▸ Prompt:
Pictures stay out; everything else in the records below gets copied exactly.

▸ Supplied records:
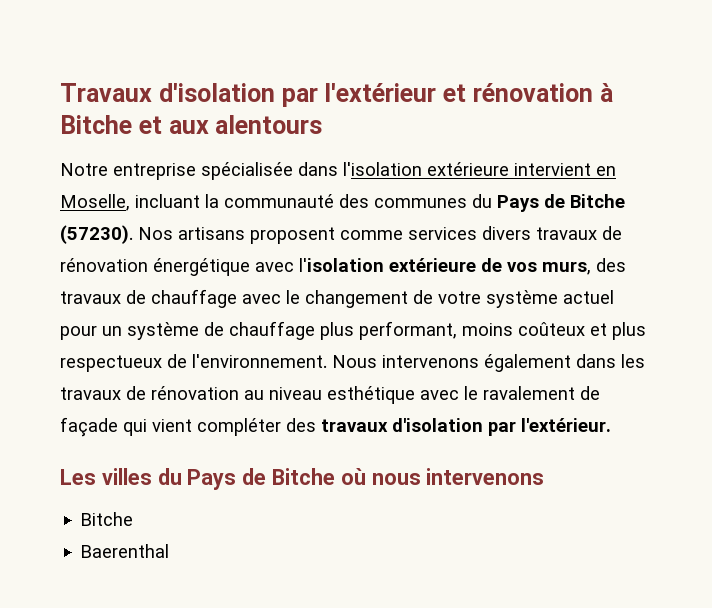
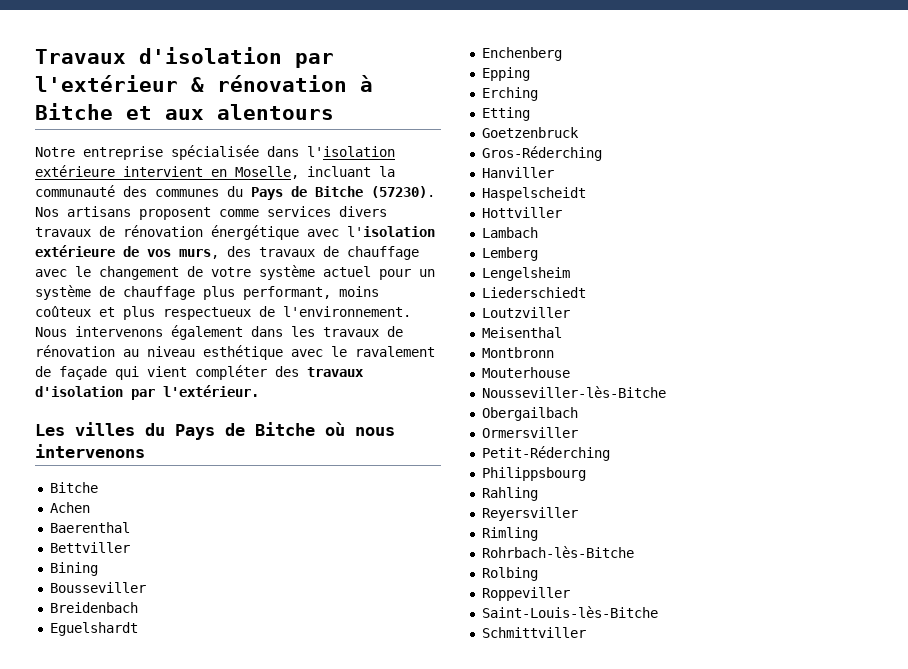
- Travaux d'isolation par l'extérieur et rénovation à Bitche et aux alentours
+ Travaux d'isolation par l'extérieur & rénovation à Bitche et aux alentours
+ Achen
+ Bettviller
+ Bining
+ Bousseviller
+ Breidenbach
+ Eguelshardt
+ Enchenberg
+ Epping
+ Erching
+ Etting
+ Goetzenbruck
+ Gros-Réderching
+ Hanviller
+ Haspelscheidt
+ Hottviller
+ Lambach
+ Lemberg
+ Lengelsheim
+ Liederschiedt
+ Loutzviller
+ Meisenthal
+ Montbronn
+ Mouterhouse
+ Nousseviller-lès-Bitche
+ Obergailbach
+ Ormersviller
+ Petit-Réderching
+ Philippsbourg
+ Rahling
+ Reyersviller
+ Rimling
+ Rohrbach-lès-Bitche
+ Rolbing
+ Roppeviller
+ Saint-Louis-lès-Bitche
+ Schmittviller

▸ Solution for this exercise:
- Travaux d'isolation par l'extérieur et rénovation à Bitche et aux alentours
+ Travaux d'isolation par l'extérieur & rénovation à Bitche et aux alentours
+ Achen
+ Bettviller
+ Bining
+ Bousseviller
+ Breidenbach
+ Eguelshardt
+ Enchenberg
+ Epping
+ Erching
+ Etting
+ Goetzenbruck
+ Gros-Réderching
+ Hanviller
+ Haspelscheidt
+ Hottviller
+ Lambach
+ Lemberg
+ Lengelsheim
+ Liederschiedt
+ Loutzviller
+ Meisenthal
+ Montbronn
+ Mouterhouse
+ Nousseviller-lès-Bitche
+ Obergailbach
+ Ormersviller
+ Petit-Réderching
+ Philippsbourg
+ Rahling
+ Reyersviller
+ Rimling
+ Rohrbach-lès-Bitche
+ Rolbing
+ Roppeviller
+ Saint-Louis-lès-Bitche
+ Schmittviller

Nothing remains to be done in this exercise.